Normally a calm, grounded, steady-handed man, Edward was suddenly nervous and twitchy and Will saw fear in his father’s eyes for the first time as Edward gazed at the roiling sky.
“Come down in the basement with me, Will, I have something to show you. Hurry!”
Down they went. The basement was Edward’s domain and Will had not been allowed this kind of access until now. Sure, he’d snuck a peek or two and wondered what the big deal was about a workbench and a bunch of tools and junk in the basement. Why had he been refused entry? His father had told him it wasn’t a safe place for a boy to play and Will’s mother had backed him up. But tonight all bets were off; tonight was a rite of passage.
Edward moved quickly past his workbench and flipped a switch and a fluorescent bulb flickered on in the far corner of the basement. Will craned his neck to look past his father as Edward unlocked and opened a thick old oak door and saw a secret room full of different kinds of futuristic-looking tools and weapons—weapons!—the likes of which Will could never have conjured up even in his wildest imagination. His father picked one of the weapons up. It looked like a shotgun from the future and Will was filled with excitement despite the ominous howl of the storm outside.

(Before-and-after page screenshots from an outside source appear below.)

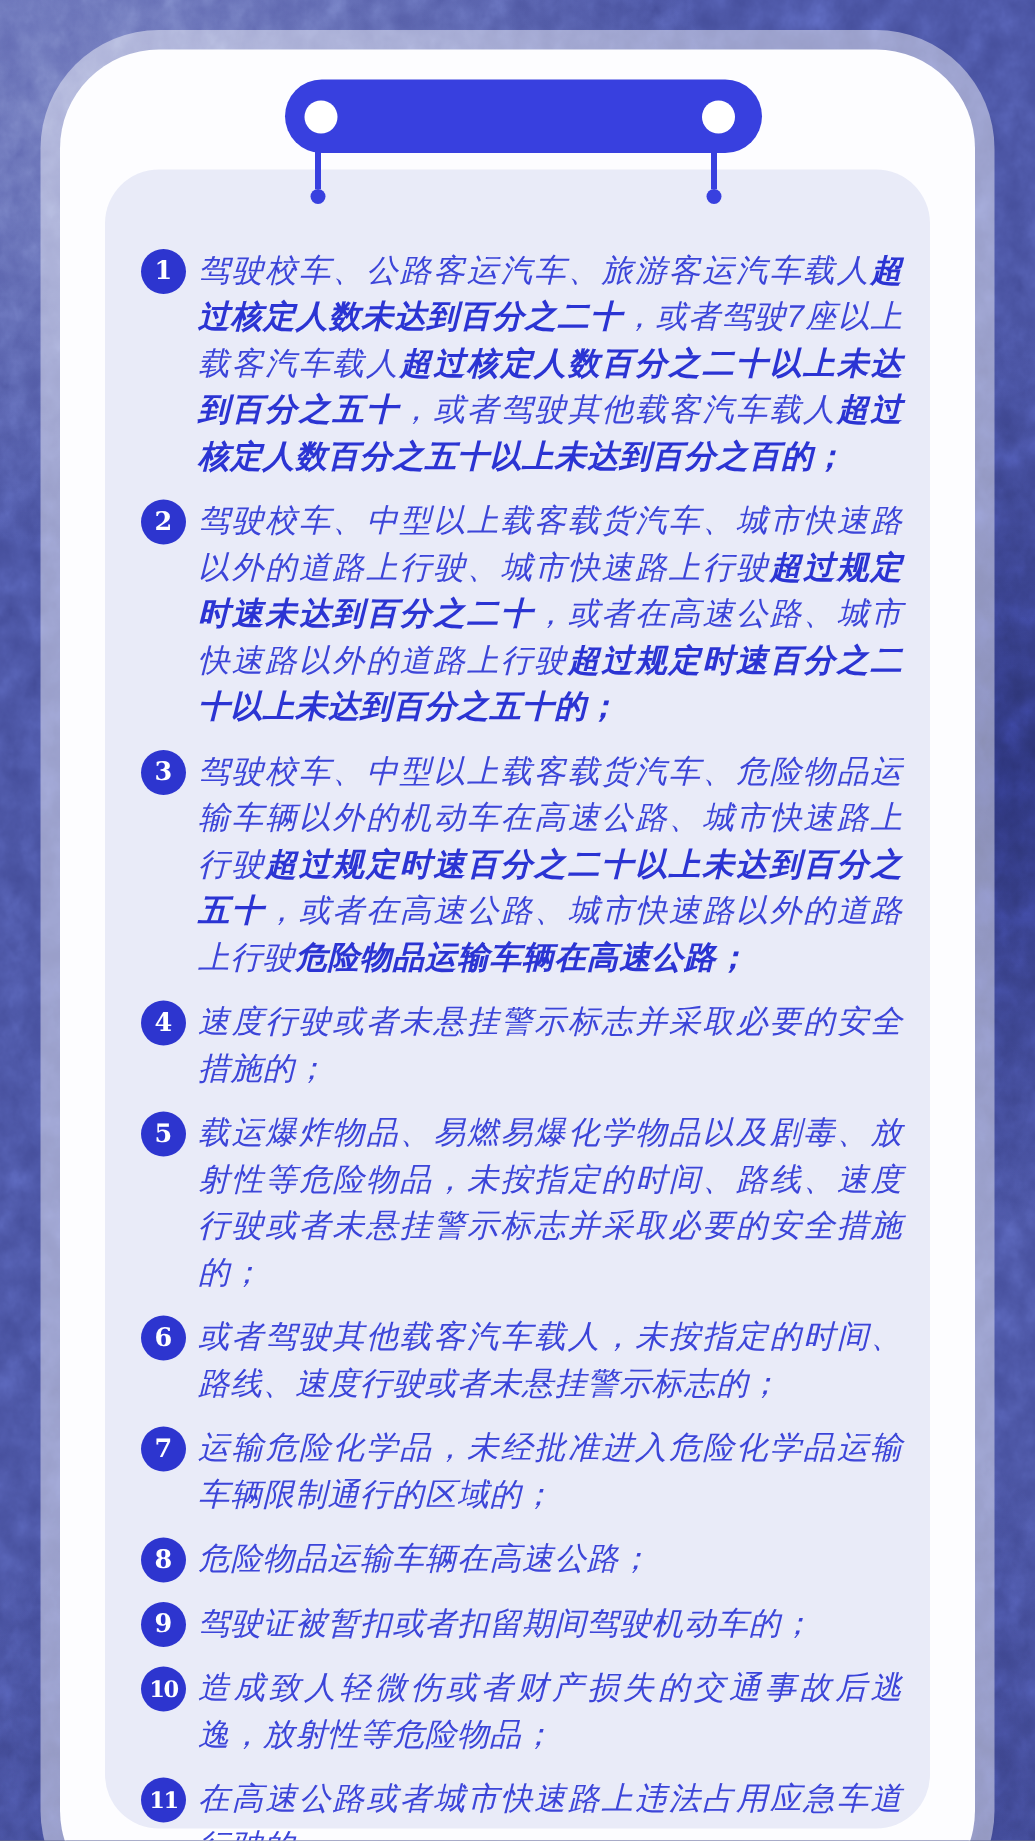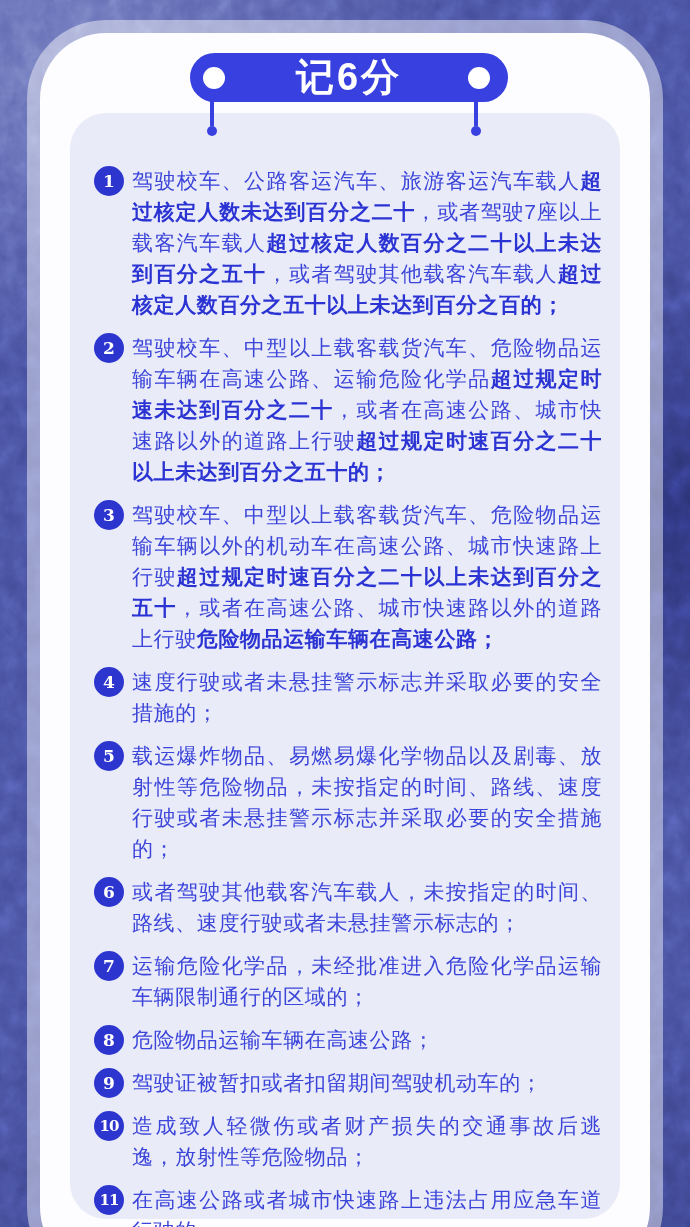--- a/index.html
+++ b/index.html
@@ -147,7 +147,6 @@
 
   <div class="pill">
     <span class="pill-hole left"></span>
-    <span class="pill-title">记6分</span>
     <span class="pill-hole right"></span>
   </div>
 

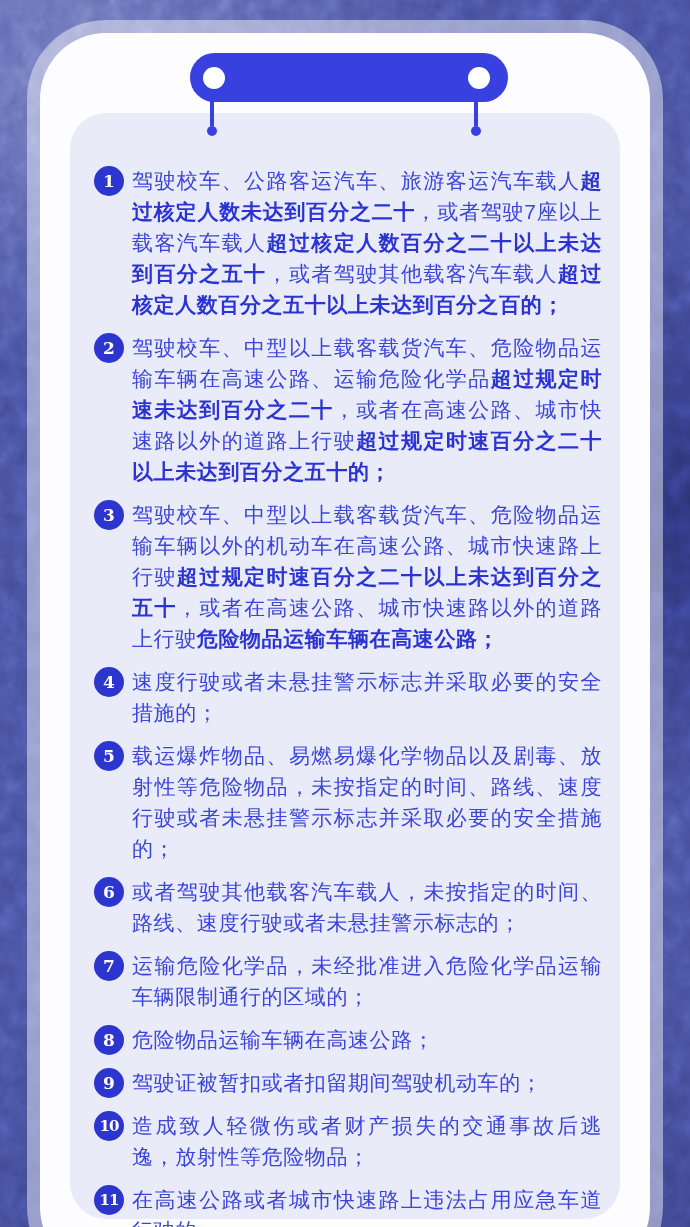--- a/index.html
+++ b/index.html
@@ -53,7 +53,7 @@
     margin:0;flex:1;
     font-size:21px;line-height:31px;letter-spacing:.6px;
     color:var(--text-blue,#3c45d9);
-    text-align:justify;text-justify:inter-character;
+    text-align:justify;text-justify:inter-character;font-style:italic;
   }
   .item-text b{color:var(--text-bold-blue,#2b34d3);font-weight:700;}
 

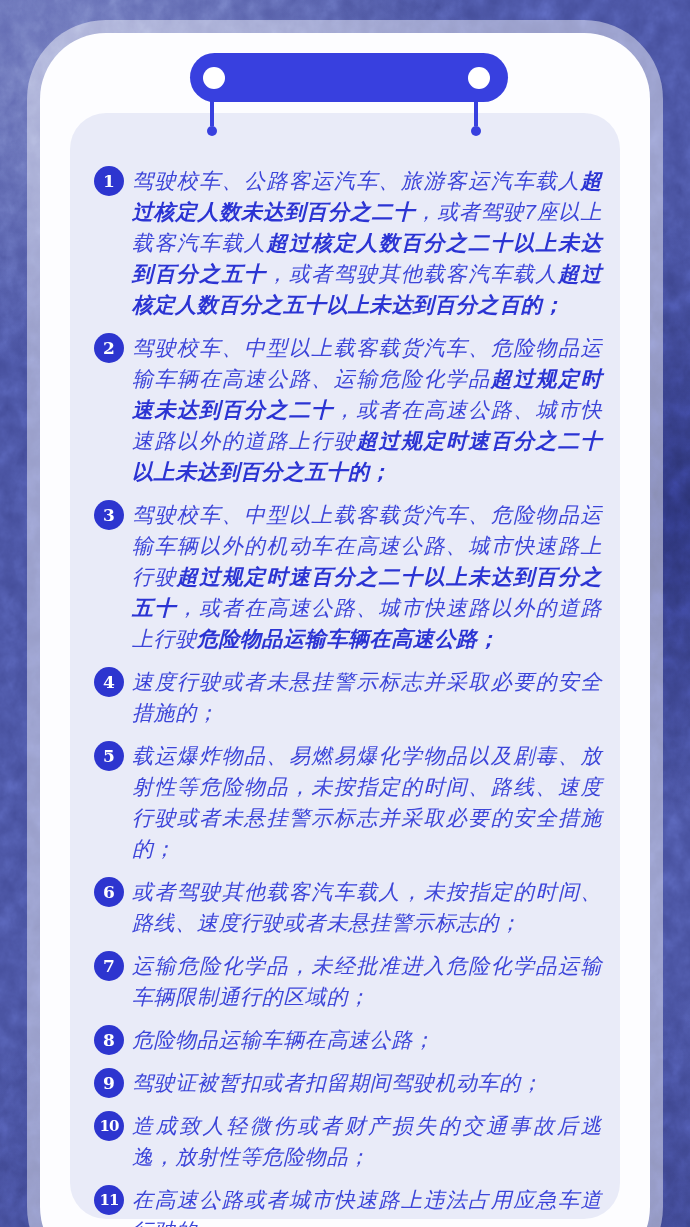--- a/index.html
+++ b/index.html
@@ -114,7 +114,7 @@
           <p class="item-text"><span>驾驶校车、公路客运汽车、旅游客运汽车载人</span><b>超过核定人数未达到百分之二十</b><span>，或者驾驶7座以上载客汽车载人</span><b>超过核定人数百分之二十以上未达到百分之五十</b><span>，或者驾驶其他载客汽车载人</span><b>超过核定人数百分之五十以上未达到百分之百的；</b></p>
         </div><div class="item">
           <span class="badge">2</span>
-          <p class="item-text"><span>驾驶校车、中型以上载客载货汽车、危险物品运输车辆在高速公路、运输危险化学品</span><b>超过规定时速未达到百分之二十</b><span>，或者在高速公路、城市快速路以外的道路上行驶</span><b>超过规定时速百分之二十以上未达到百分之五十的；</b></p>
+          <p class="item-text"><span>驾驶校车、中型以上载客载货汽车、城市快速路以外的道路上行驶、城市快速路上行驶</span><b>超过规定时速未达到百分之二十</b><span>，或者在高速公路、城市快速路以外的道路上行驶</span><b>超过规定时速百分之二十以上未达到百分之五十的；</b></p>
         </div><div class="item">
           <span class="badge">3</span>
           <p class="item-text"><span>驾驶校车、中型以上载客载货汽车、危险物品运输车辆以外的机动车在高速公路、城市快速路上行驶</span><b>超过规定时速百分之二十以上未达到百分之五十</b><span>，或者在高速公路、城市快速路以外的道路上行驶</span><b>危险物品运输车辆在高速公路；</b></p>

Kneeling down inside the secret room, Edward dialed a combination on a floor safe and removed a crystal key. He then brought the key out of the room and locked the oak door behind him. He rolled
the clothes dryer aside, revealing another, smaller door to a hidden compartment. Using the crystal key he unlocked the compartment and pulled out an ancient box adorned with intricate engravings. He used the same crystal key to open the box, and from the box he lifted out a book. Or rather half a book.